___ Stored data

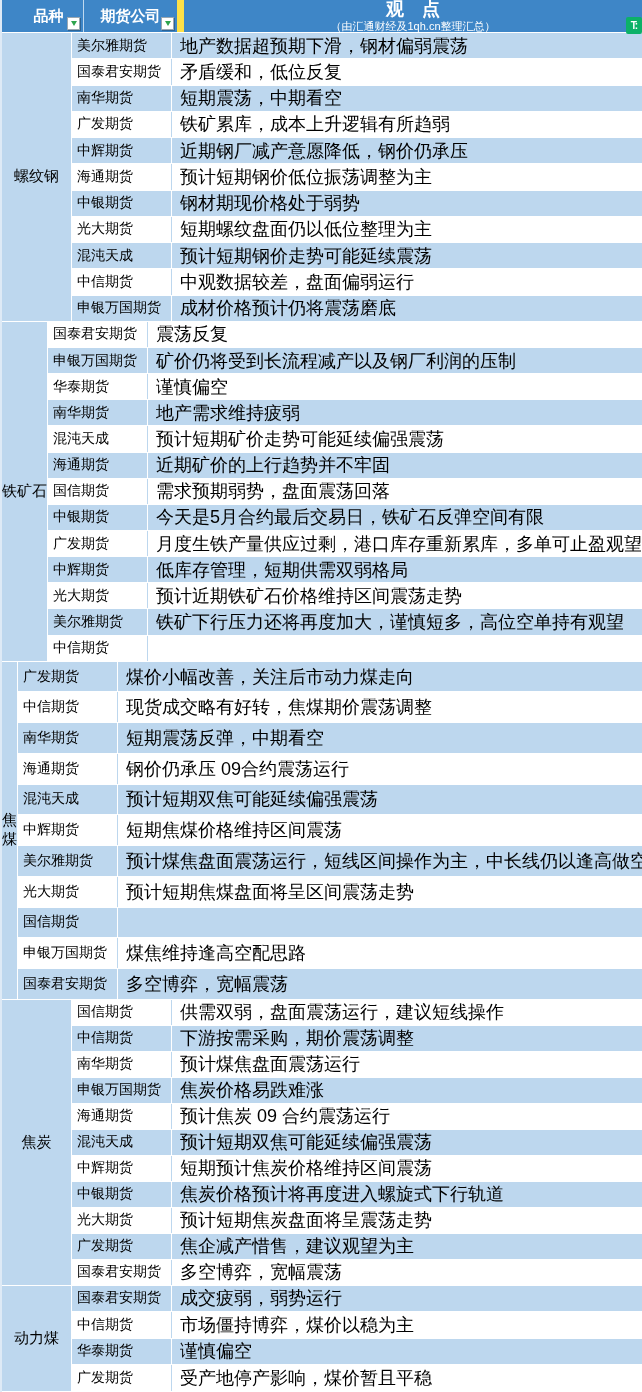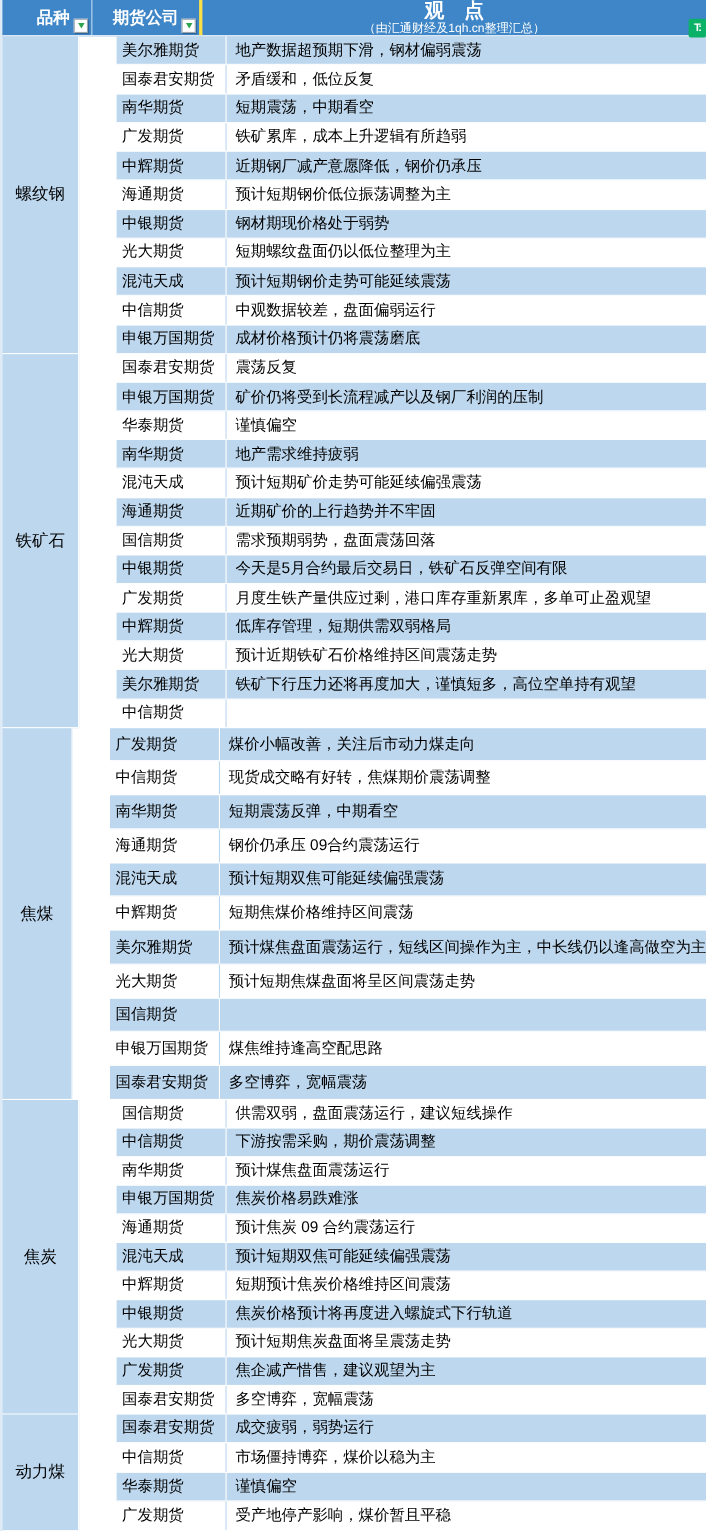--- a/index.html
+++ b/index.html
@@ -14,7 +14,7 @@
   .header { display:flex; height:33px; background:var(--header-bg,#3E86C7); border-bottom:1px solid #fff; color:var(--header-text,#fff);padding-left:12px; }
   .h-cell { position:relative; display:flex; align-items:center; justify-content:center; }
   .h-variety { width:70px; border-right:1px solid #BFD9EF; }
-  .h-company { width:100px; border-right:3px solid #fde047; }
+  .h-company { width:100px; border-right:7px solid #fde047; }
   .h-view { flex:1; flex-direction:column; justify-content:center; line-height:1.15; }
   .h-label { font-size:15px; font-weight:bold; }
   .view-title { font-size:18px; font-weight:bold; }

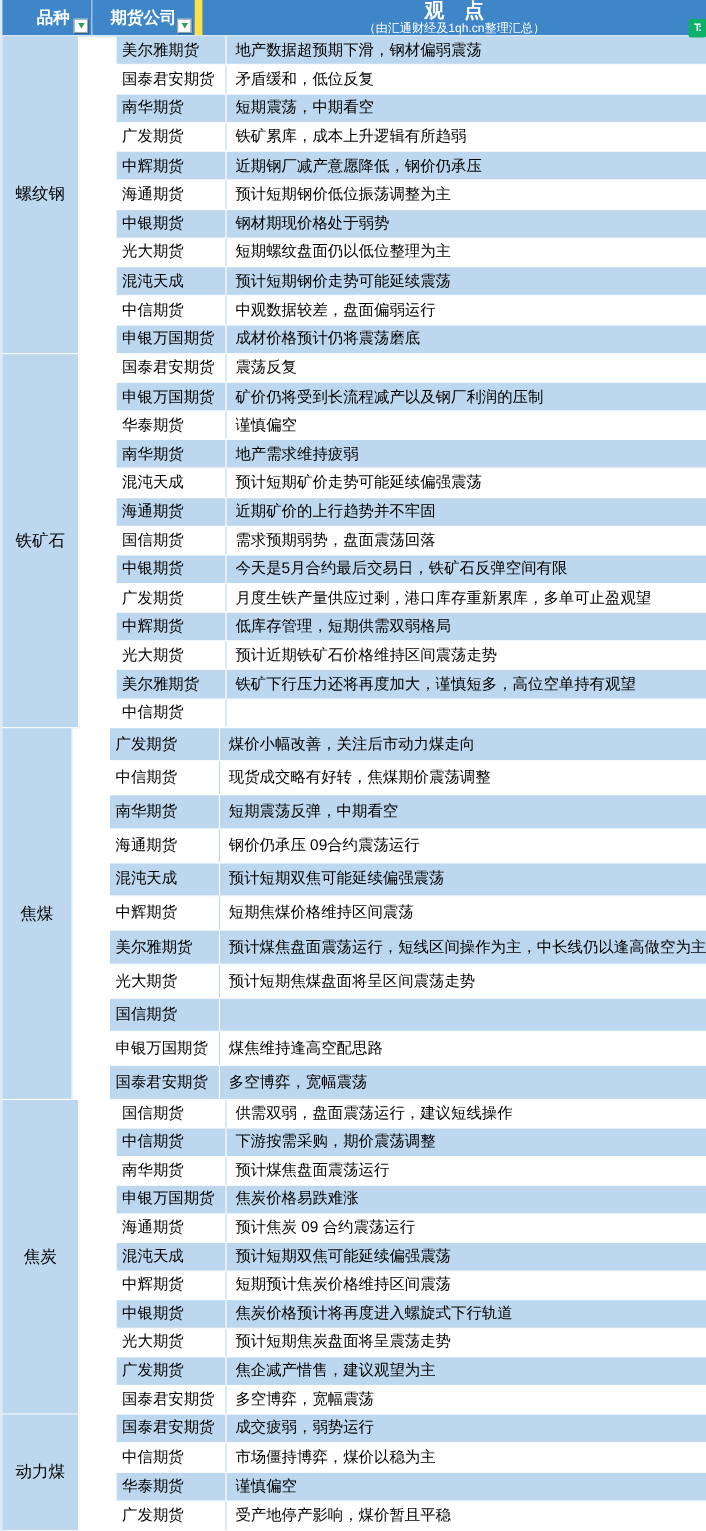--- a/index.html
+++ b/index.html
@@ -39,7 +39,7 @@
     display:flex; align-items:center; justify-content:center; font-size:15px;
   }
   .rows { flex:1; display:flex; flex-direction:column; }
-  .row { display:flex; border-bottom:1px solid #fff;margin-left:34px; }
+  .row { display:flex; border-bottom:1px solid #fff; }
   .row.blue  { background:var(--row-blue,#BDD7EE); }
   .row.white { background:var(--row-white,#fff); }
   .company-cell { width:100px; padding-left:5px; display:flex; align-items:center; font-size:14px; white-space:nowrap; overflow:hidden; }

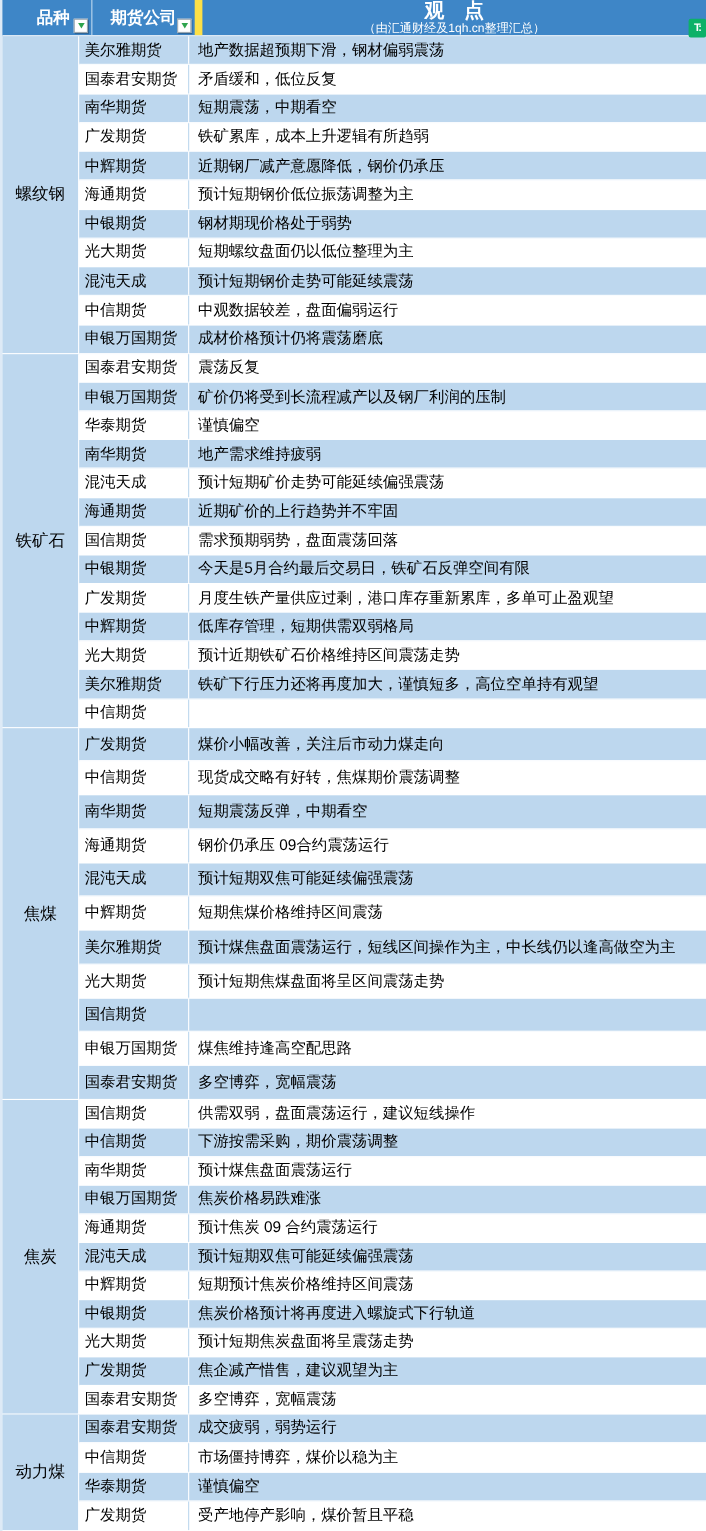--- a/index.html
+++ b/index.html
@@ -45,7 +45,7 @@
   .company-cell { width:100px; padding-left:5px; display:flex; align-items:center; font-size:14px; white-space:nowrap; overflow:hidden; }
   .row.blue  .company-cell { border-right:1px solid #fff; }
   .row.white .company-cell { border-right:1px solid var(--row-blue,#BDD7EE); }
-  .viewpoint-cell { flex:1; padding-left:8px; display:flex; align-items:center; font-size:14px; white-space:nowrap; overflow:hidden; }
+  .viewpoint-cell { flex:1; padding-left:8px; display:flex; align-items:center; font-size:18px; white-space:nowrap; overflow:hidden; }
 </style>
 </head>
 <body>

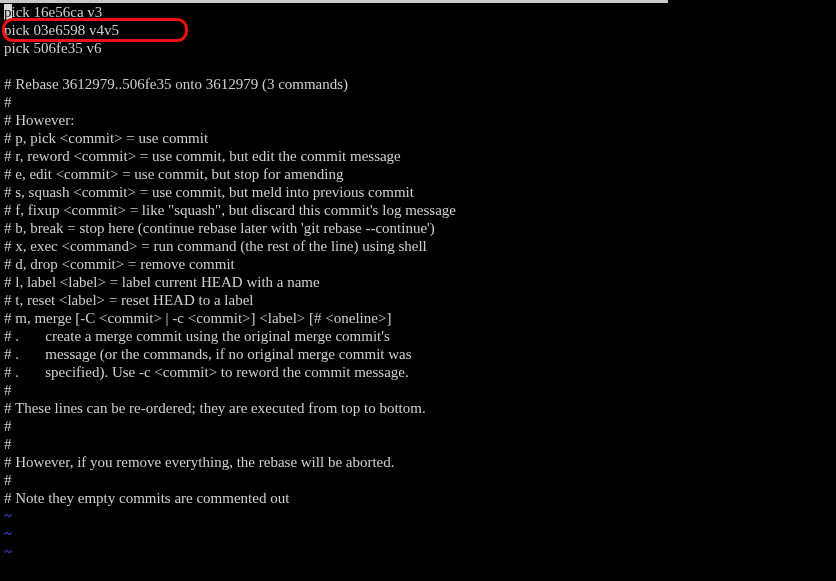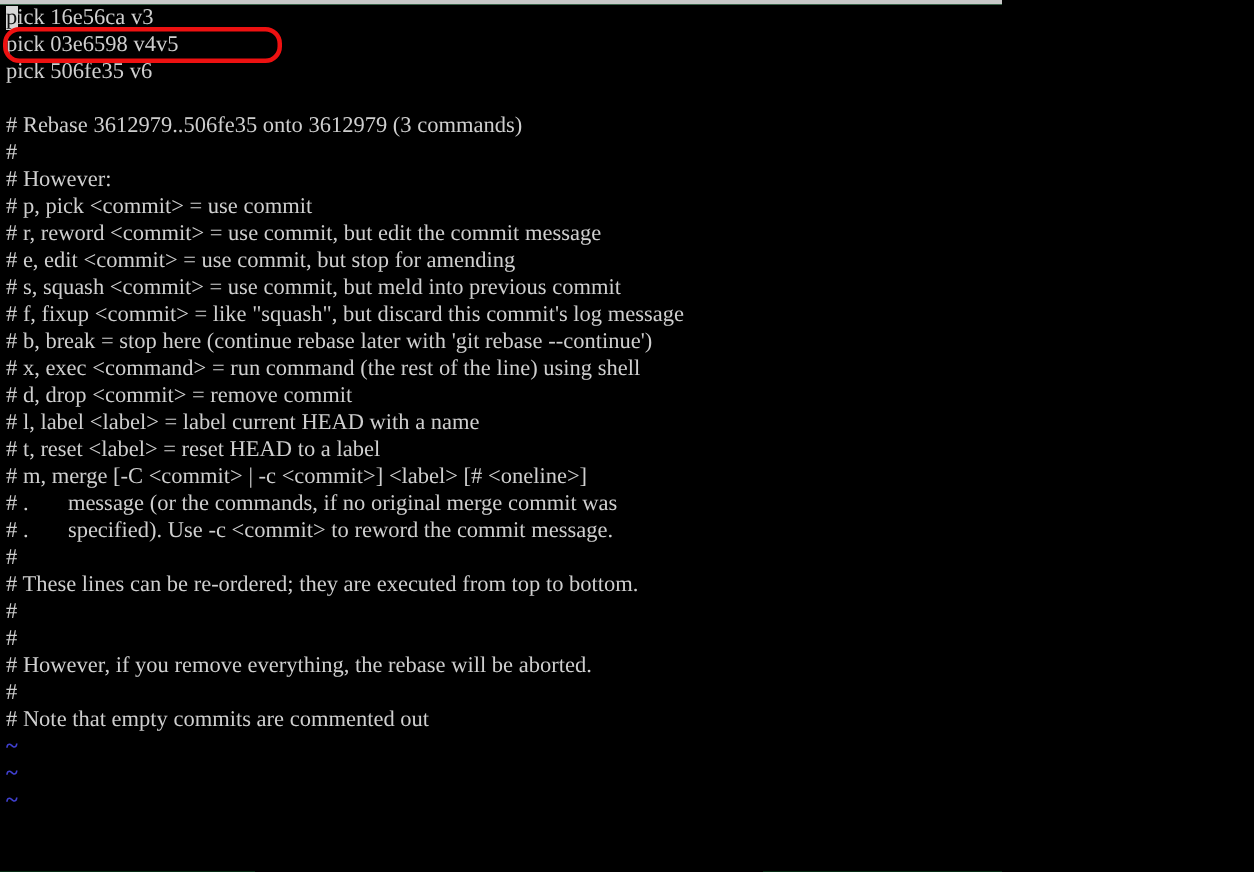--- a/index.html
+++ b/index.html
@@ -103,6 +103,7 @@
     <div class="line"># l, label &lt;label&gt; = label current HEAD with a name</div>
     <div class="line"># t, reset &lt;label&gt; = reset HEAD to a label</div>
     <div class="line"># m, merge [-C &lt;commit&gt; | -c &lt;commit&gt;] &lt;label&gt; [# &lt;oneline&gt;]</div>
+    <div class="line"># .       create a merge commit using the original merge commit's</div>
     <div class="line"># .       message (or the commands, if no original merge commit was</div>
     <div class="line"># .       specified). Use -c &lt;commit&gt; to reword the commit message.</div>
     <div class="line">#</div>

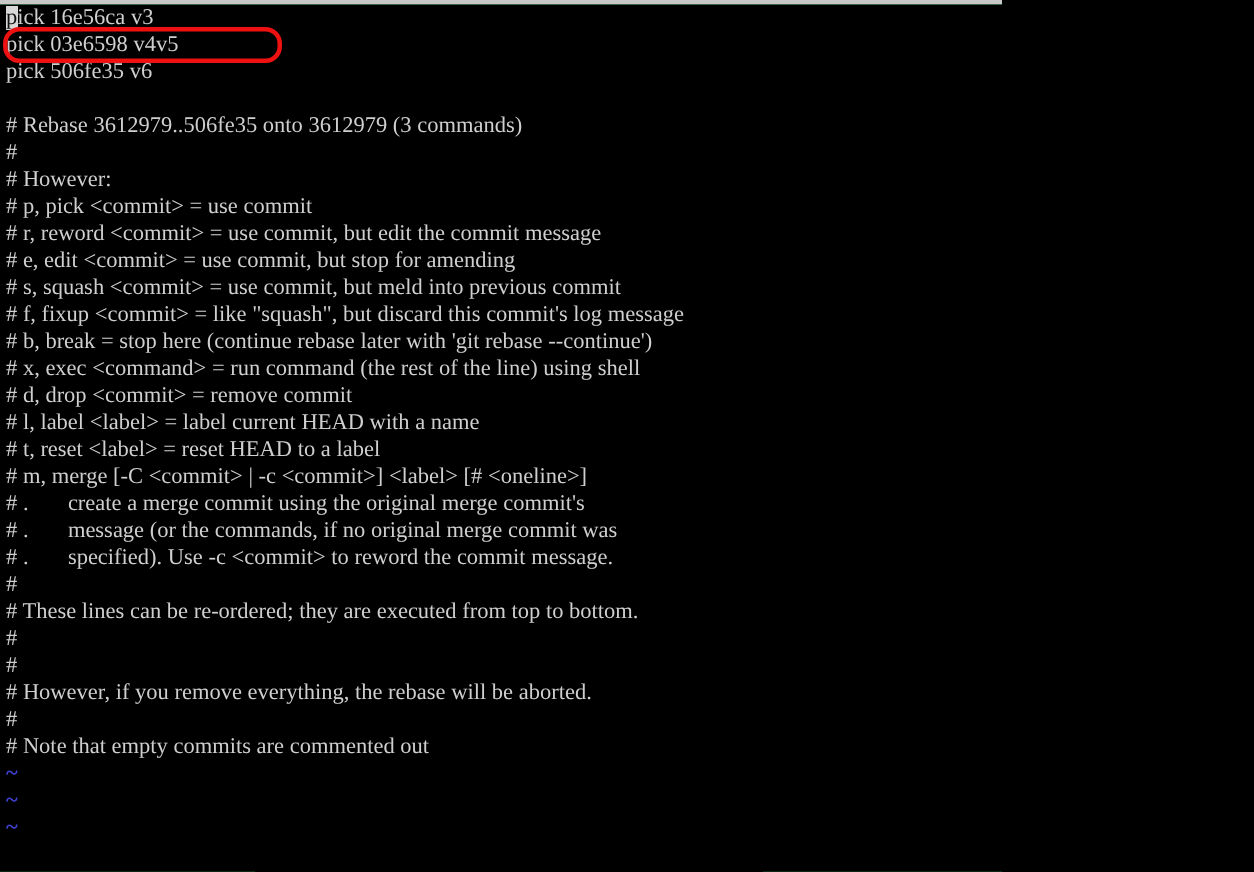--- a/index.html
+++ b/index.html
@@ -112,7 +112,7 @@
     <div class="line">#</div>
     <div class="line"># However, if you remove everything, the rebase will be aborted.</div>
     <div class="line">#</div>
-    <div class="line"># Note that empty commits are commented out</div>
+    <div class="line"># Note they empty commits are commented out</div>
 
     <div class="line tilde">~</div>
     <div class="line tilde">~</div>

______

* [What the task requires] Give back the material above word for word; no picture belongs in it.

* [Answer]
--- a/index.html
+++ b/index.html
@@ -14,7 +14,7 @@
   .header { display:flex; height:33px; background:var(--header-bg,#3E86C7); border-bottom:1px solid #fff; color:var(--header-text,#fff);padding-left:12px; }
   .h-cell { position:relative; display:flex; align-items:center; justify-content:center; }
   .h-variety { width:70px; border-right:1px solid #BFD9EF; }
-  .h-company { width:100px; border-right:3px solid #fde047; }
+  .h-company { width:100px; border-right:7px solid #fde047; }
   .h-view { flex:1; flex-direction:column; justify-content:center; line-height:1.15; }
   .h-label { font-size:15px; font-weight:bold; }
   .view-title { font-size:18px; font-weight:bold; }

--- a/index.html
+++ b/index.html
@@ -39,7 +39,7 @@
     display:flex; align-items:center; justify-content:center; font-size:15px;
   }
   .rows { flex:1; display:flex; flex-direction:column; }
-  .row { display:flex; border-bottom:1px solid #fff;margin-left:34px; }
+  .row { display:flex; border-bottom:1px solid #fff; }
   .row.blue  { background:var(--row-blue,#BDD7EE); }
   .row.white { background:var(--row-white,#fff); }
   .company-cell { width:100px; padding-left:5px; display:flex; align-items:center; font-size:14px; white-space:nowrap; overflow:hidden; }

--- a/index.html
+++ b/index.html
@@ -45,7 +45,7 @@
   .company-cell { width:100px; padding-left:5px; display:flex; align-items:center; font-size:14px; white-space:nowrap; overflow:hidden; }
   .row.blue  .company-cell { border-right:1px solid #fff; }
   .row.white .company-cell { border-right:1px solid var(--row-blue,#BDD7EE); }
-  .viewpoint-cell { flex:1; padding-left:8px; display:flex; align-items:center; font-size:14px; white-space:nowrap; overflow:hidden; }
+  .viewpoint-cell { flex:1; padding-left:8px; display:flex; align-items:center; font-size:18px; white-space:nowrap; overflow:hidden; }
 </style>
 </head>
 <body>

--- a/index.html
+++ b/index.html
@@ -103,6 +103,7 @@
     <div class="line"># l, label &lt;label&gt; = label current HEAD with a name</div>
     <div class="line"># t, reset &lt;label&gt; = reset HEAD to a label</div>
     <div class="line"># m, merge [-C &lt;commit&gt; | -c &lt;commit&gt;] &lt;label&gt; [# &lt;oneline&gt;]</div>
+    <div class="line"># .       create a merge commit using the original merge commit's</div>
     <div class="line"># .       message (or the commands, if no original merge commit was</div>
     <div class="line"># .       specified). Use -c &lt;commit&gt; to reword the commit message.</div>
     <div class="line">#</div>

--- a/index.html
+++ b/index.html
@@ -112,7 +112,7 @@
     <div class="line">#</div>
     <div class="line"># However, if you remove everything, the rebase will be aborted.</div>
     <div class="line">#</div>
-    <div class="line"># Note that empty commits are commented out</div>
+    <div class="line"># Note they empty commits are commented out</div>
 
     <div class="line tilde">~</div>
     <div class="line tilde">~</div>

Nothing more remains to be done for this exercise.